[Problem requirements]
Exactly the lines starting at the line containing "(551, 115) none -> [83,151,98,162] // 2." and ending at the line containing "[308,530,372,542] version -> (388, 774) none" are to be written out from the listing below, both included.

====== Input records

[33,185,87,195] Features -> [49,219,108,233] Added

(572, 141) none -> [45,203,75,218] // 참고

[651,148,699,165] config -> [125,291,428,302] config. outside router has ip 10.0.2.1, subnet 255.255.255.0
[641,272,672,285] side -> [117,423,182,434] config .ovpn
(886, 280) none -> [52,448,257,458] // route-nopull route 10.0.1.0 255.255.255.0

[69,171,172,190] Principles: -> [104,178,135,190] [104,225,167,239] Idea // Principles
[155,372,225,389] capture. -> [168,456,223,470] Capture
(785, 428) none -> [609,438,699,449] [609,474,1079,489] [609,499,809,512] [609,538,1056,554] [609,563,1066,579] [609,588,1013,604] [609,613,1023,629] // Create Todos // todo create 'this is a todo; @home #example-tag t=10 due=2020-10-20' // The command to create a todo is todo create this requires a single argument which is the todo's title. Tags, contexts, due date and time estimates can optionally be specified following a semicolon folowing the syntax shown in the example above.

============
====== Input records

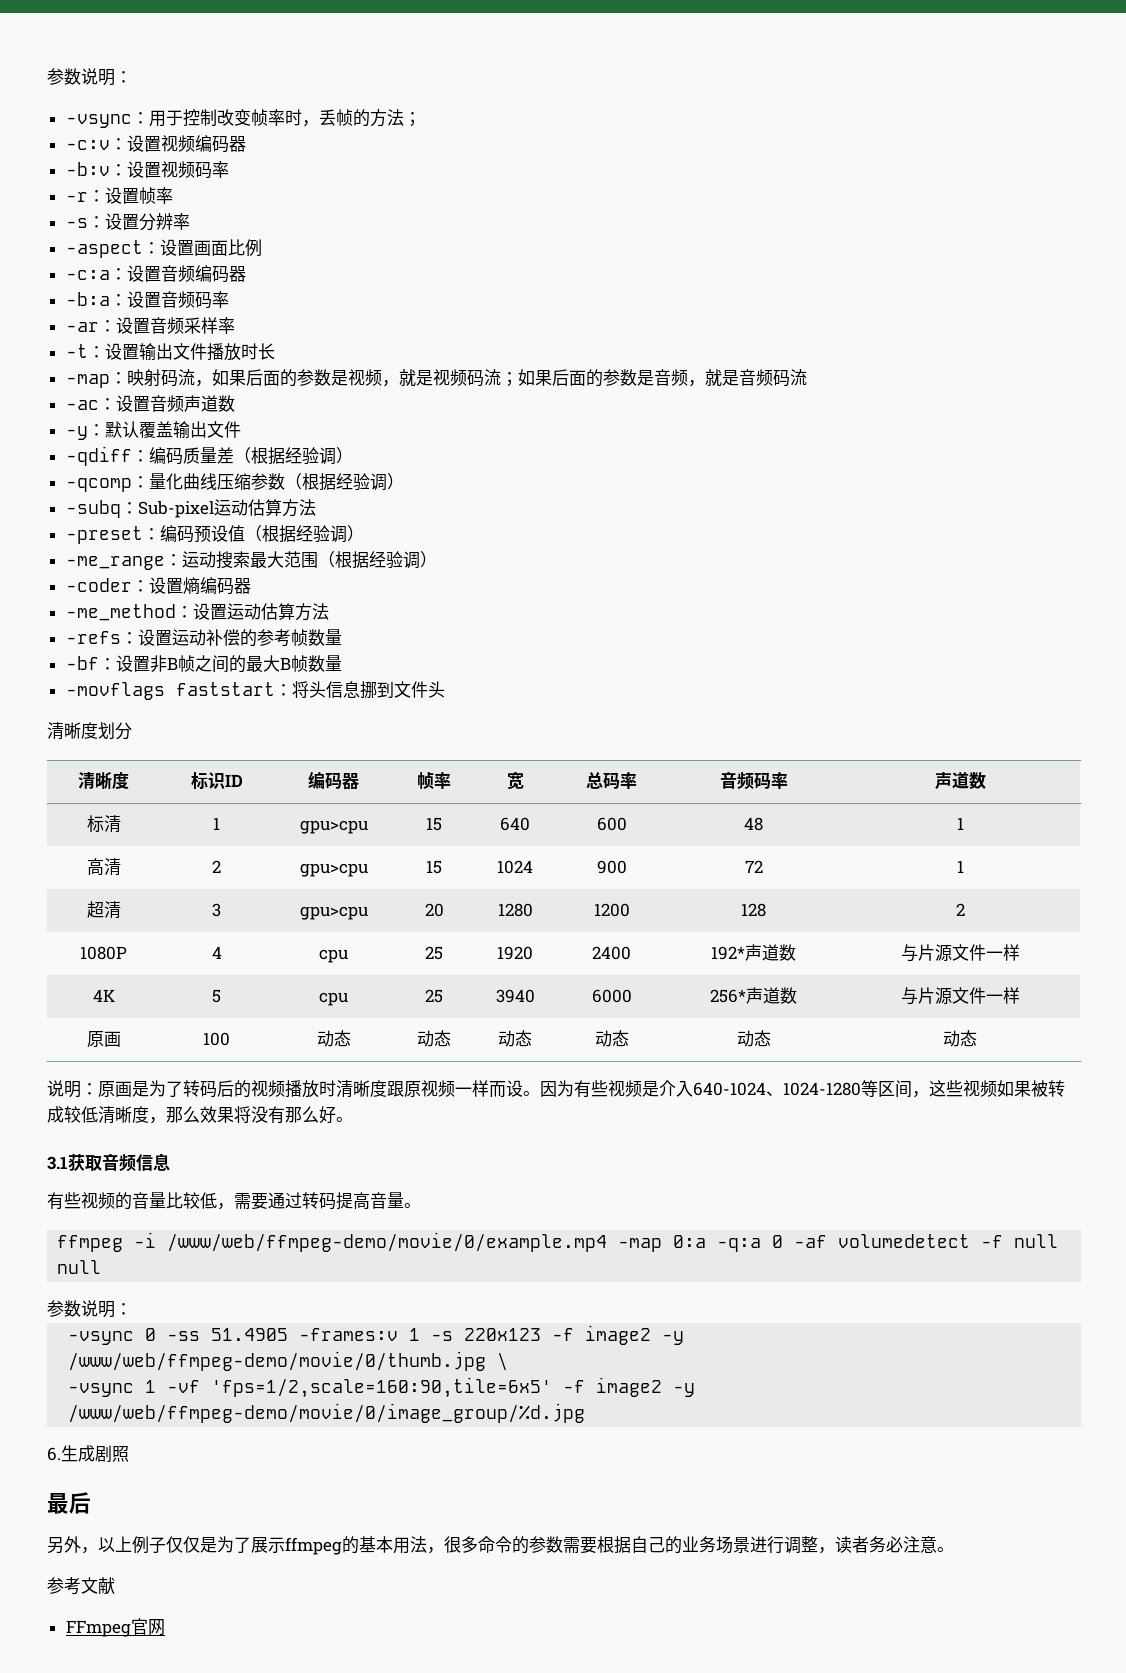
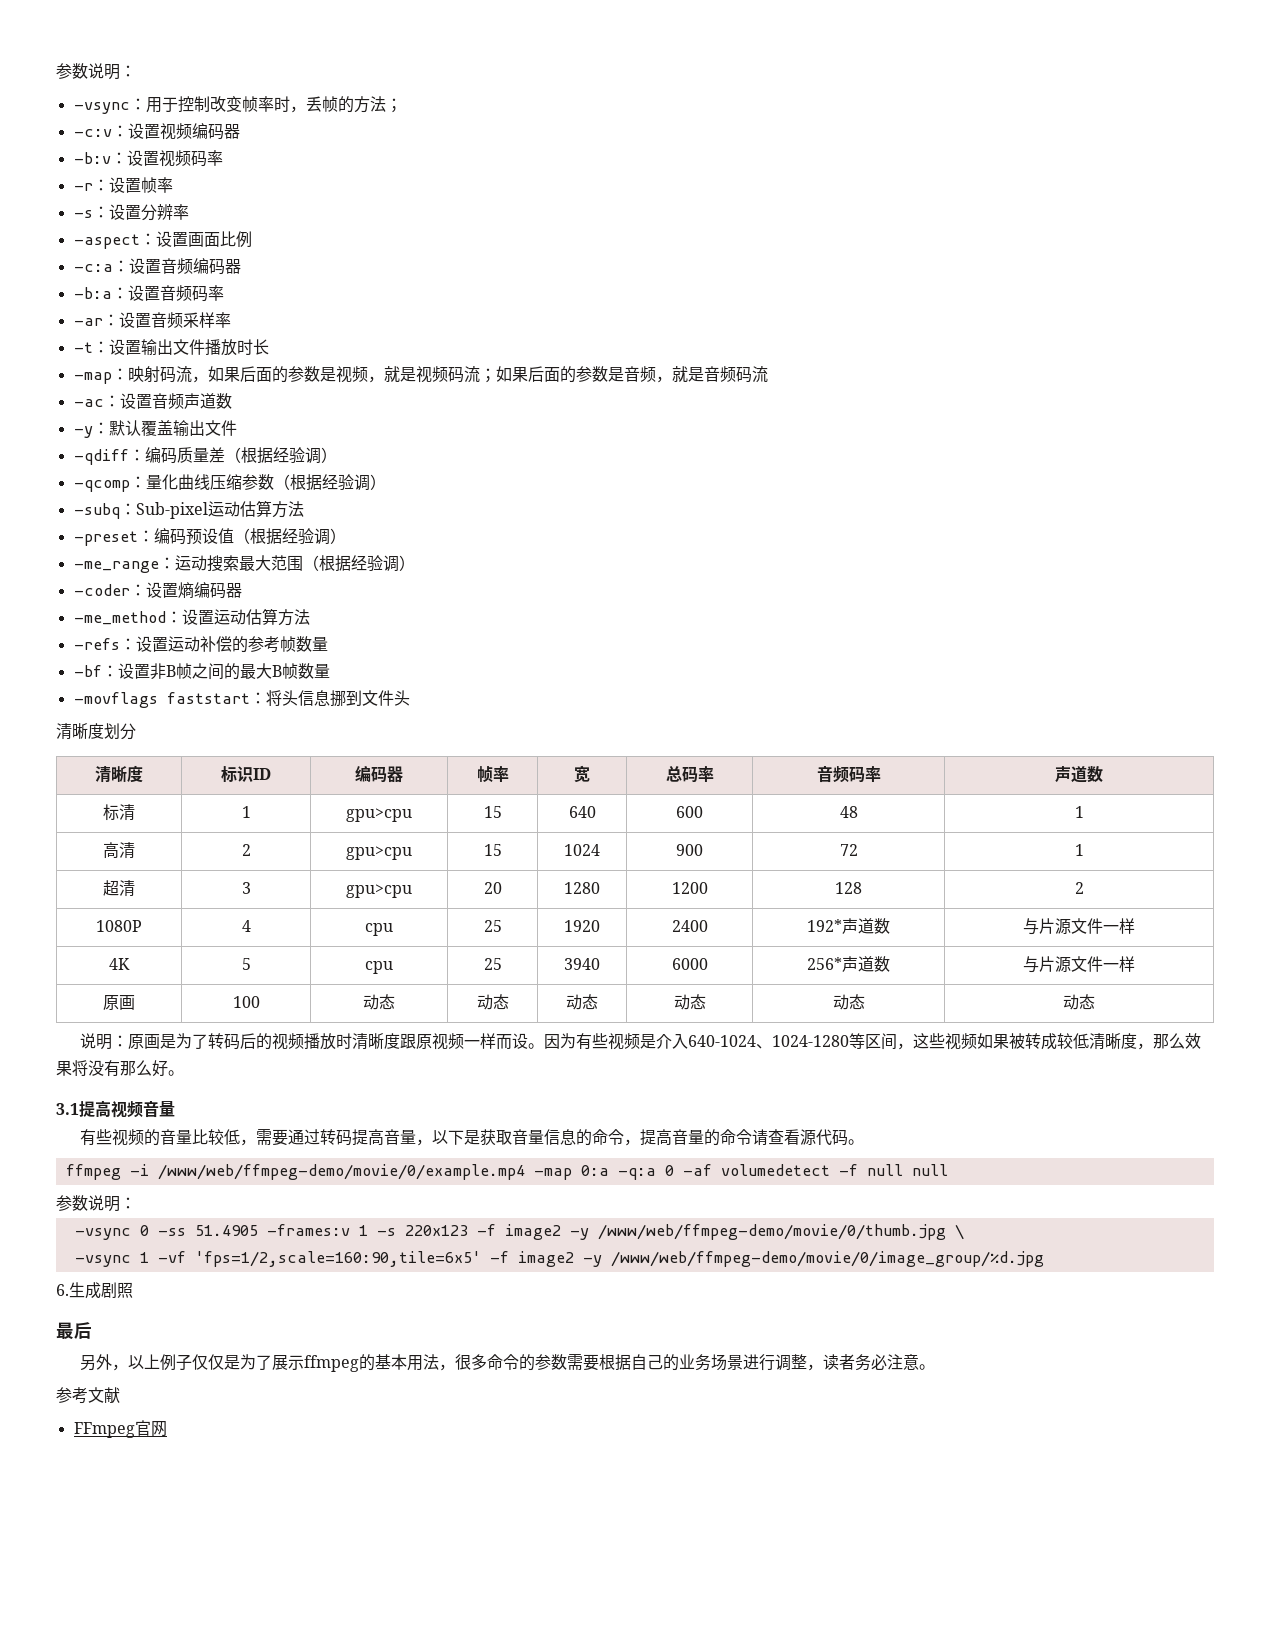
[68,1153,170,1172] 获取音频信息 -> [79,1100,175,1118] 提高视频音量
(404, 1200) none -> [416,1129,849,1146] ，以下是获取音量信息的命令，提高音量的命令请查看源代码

============
====== Input records

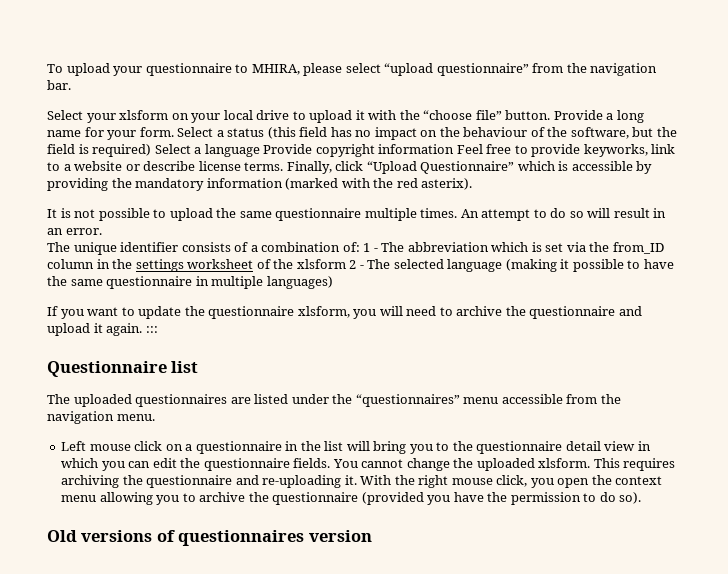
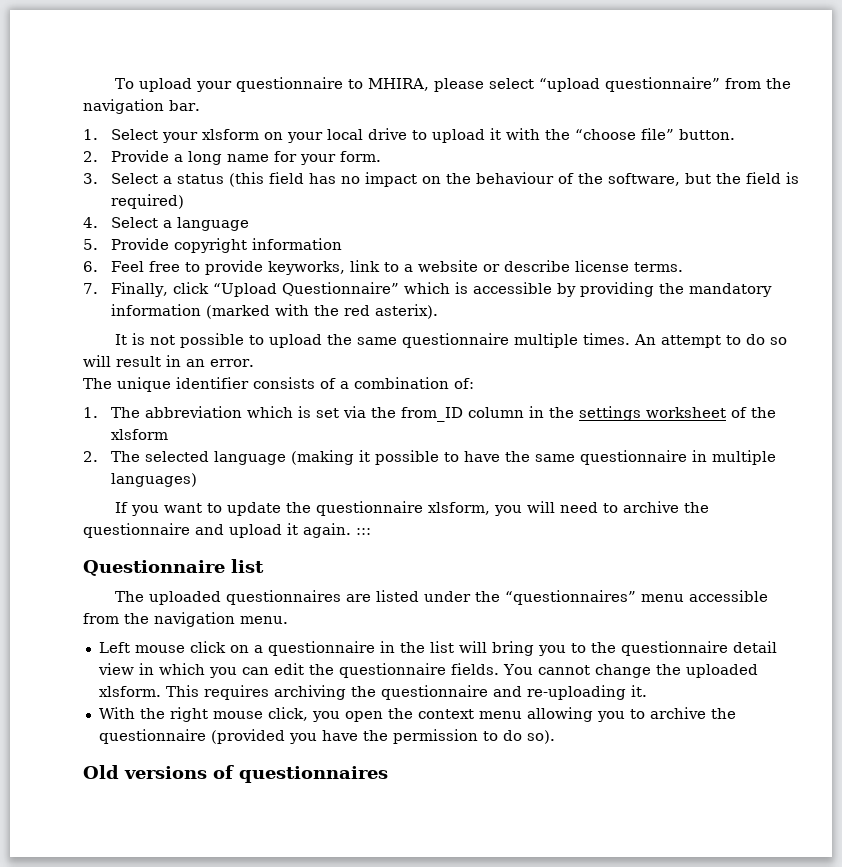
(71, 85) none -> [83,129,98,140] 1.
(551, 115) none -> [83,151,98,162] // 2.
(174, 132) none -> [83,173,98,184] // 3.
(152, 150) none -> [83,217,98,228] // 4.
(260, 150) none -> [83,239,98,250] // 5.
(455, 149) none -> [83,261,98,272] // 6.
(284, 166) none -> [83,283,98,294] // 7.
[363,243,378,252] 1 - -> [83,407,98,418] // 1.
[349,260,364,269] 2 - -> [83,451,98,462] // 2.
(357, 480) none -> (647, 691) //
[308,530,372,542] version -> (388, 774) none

============

[Written response]
(551, 115) none -> [83,151,98,162] // 2.
(174, 132) none -> [83,173,98,184] // 3.
(152, 150) none -> [83,217,98,228] // 4.
(260, 150) none -> [83,239,98,250] // 5.
(455, 149) none -> [83,261,98,272] // 6.
(284, 166) none -> [83,283,98,294] // 7.
[363,243,378,252] 1 - -> [83,407,98,418] // 1.
[349,260,364,269] 2 - -> [83,451,98,462] // 2.
(357, 480) none -> (647, 691) //
[308,530,372,542] version -> (388, 774) none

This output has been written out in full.